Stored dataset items
--- --- ---

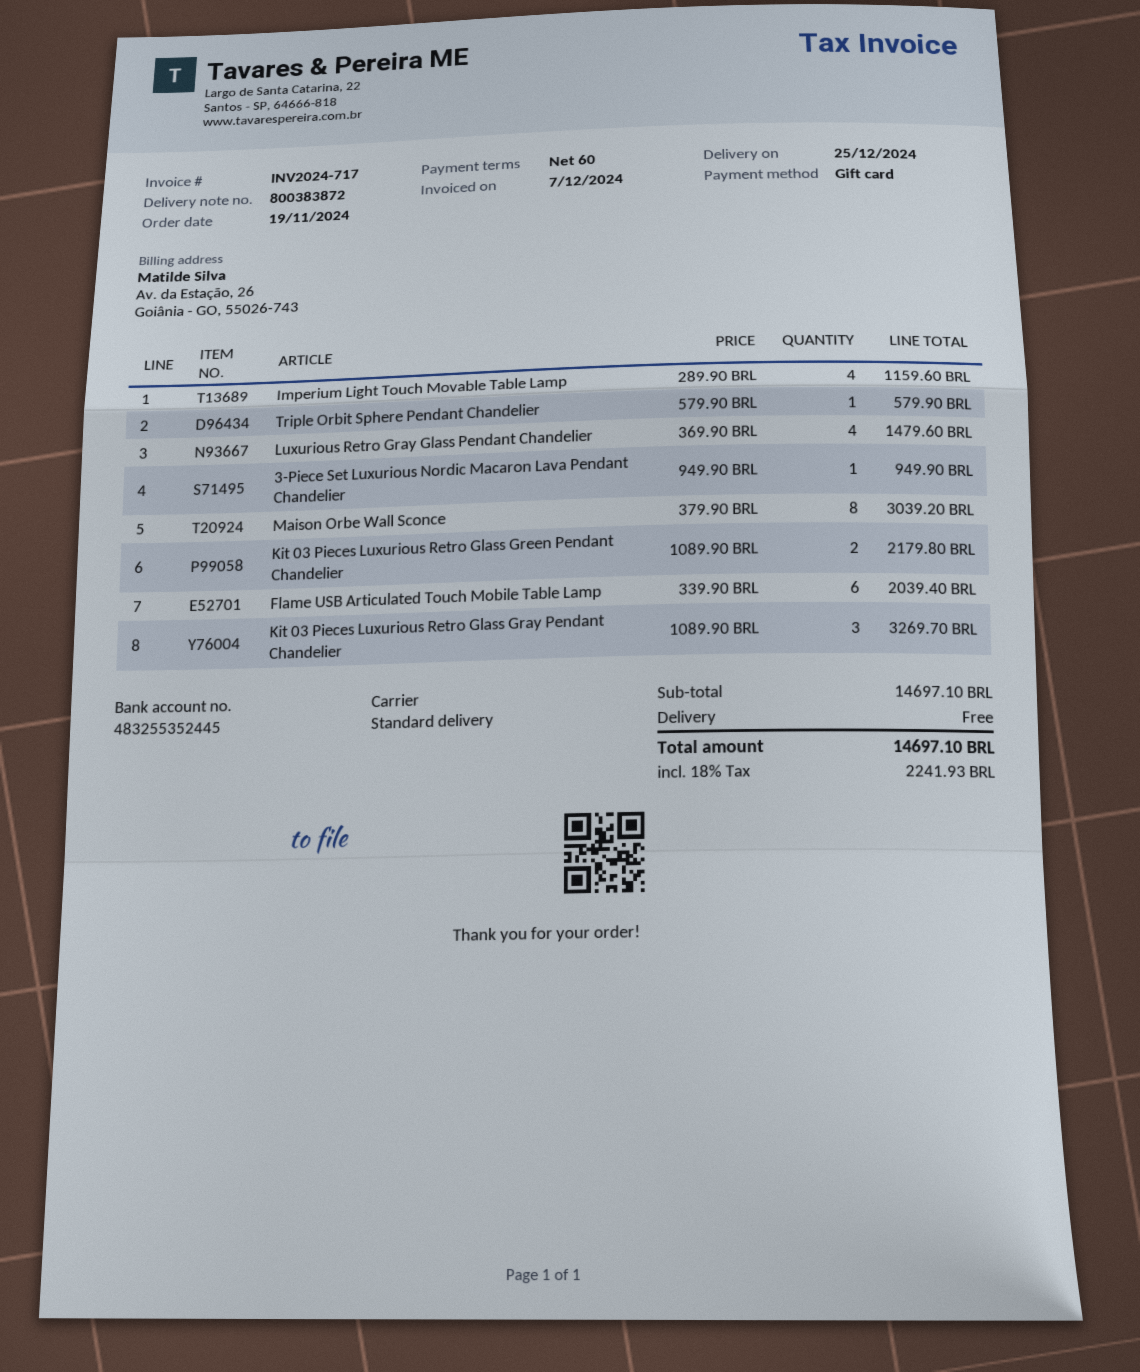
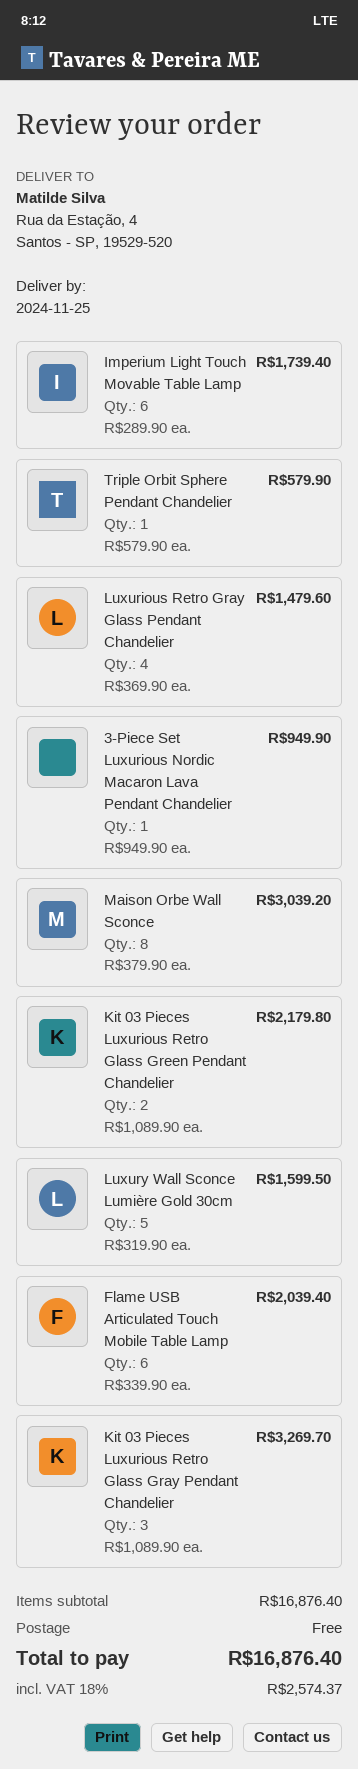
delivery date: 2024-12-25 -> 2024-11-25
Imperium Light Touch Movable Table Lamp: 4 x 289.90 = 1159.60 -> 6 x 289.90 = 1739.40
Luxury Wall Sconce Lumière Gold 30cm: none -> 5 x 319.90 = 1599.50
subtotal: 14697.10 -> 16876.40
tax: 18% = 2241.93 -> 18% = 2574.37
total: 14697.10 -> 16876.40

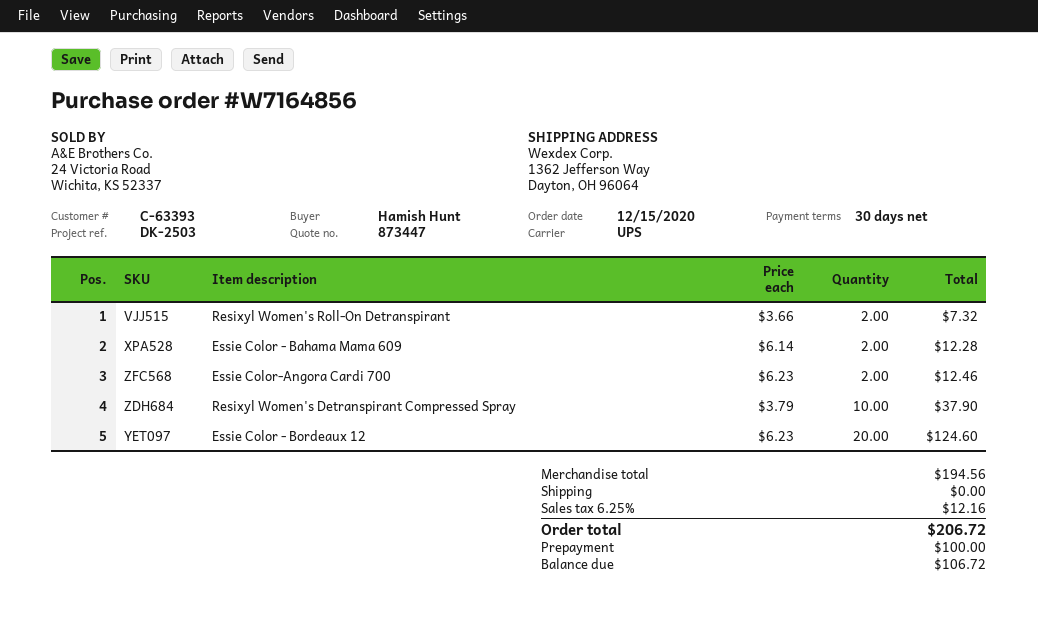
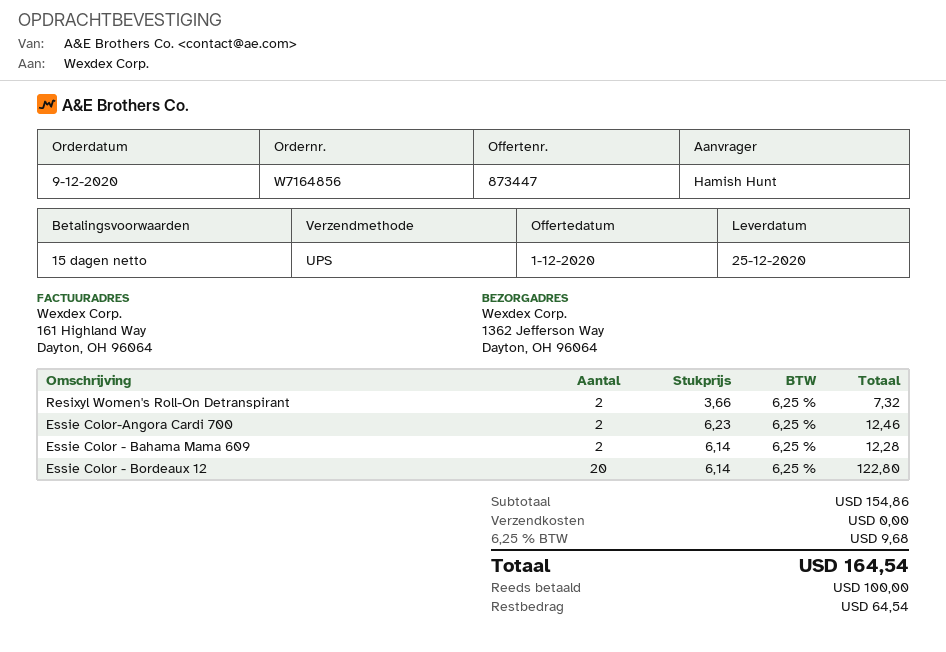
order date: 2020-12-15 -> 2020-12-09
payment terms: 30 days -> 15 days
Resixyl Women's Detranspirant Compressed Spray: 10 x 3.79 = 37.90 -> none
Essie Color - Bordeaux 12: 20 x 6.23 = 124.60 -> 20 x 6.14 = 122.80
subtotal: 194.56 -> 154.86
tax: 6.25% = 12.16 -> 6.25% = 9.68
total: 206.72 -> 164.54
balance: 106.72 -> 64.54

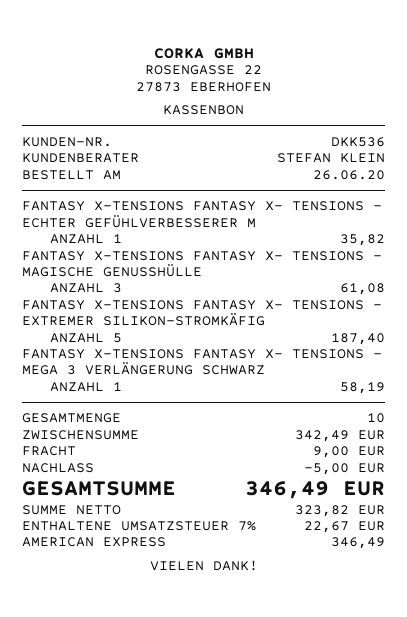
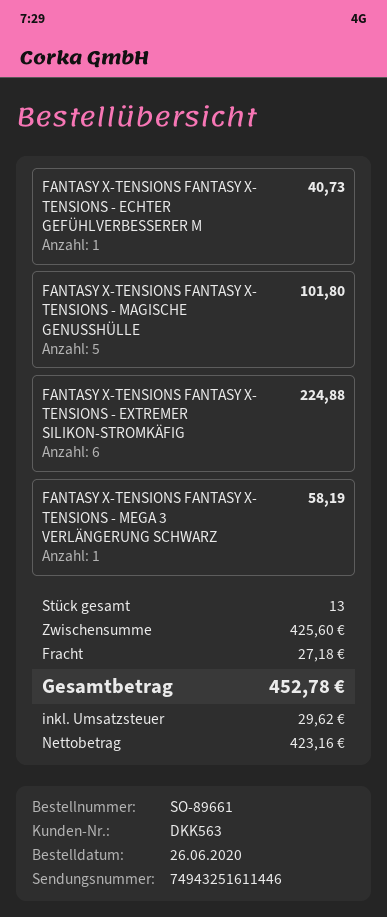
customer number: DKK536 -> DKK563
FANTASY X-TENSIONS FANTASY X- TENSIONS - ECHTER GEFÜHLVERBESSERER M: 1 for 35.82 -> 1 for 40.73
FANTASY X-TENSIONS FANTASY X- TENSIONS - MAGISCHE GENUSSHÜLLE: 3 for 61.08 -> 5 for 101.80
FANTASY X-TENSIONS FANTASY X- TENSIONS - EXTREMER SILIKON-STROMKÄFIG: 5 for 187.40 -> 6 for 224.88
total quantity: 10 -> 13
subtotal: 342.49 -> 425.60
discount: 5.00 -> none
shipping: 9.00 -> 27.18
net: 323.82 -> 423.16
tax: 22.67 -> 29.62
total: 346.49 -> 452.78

--- --- ---

• Task details:
If a line above holds the word "date", copy it.

• Output below:
delivery date: 2024-12-25 -> 2024-11-25
order date: 2020-12-15 -> 2020-12-09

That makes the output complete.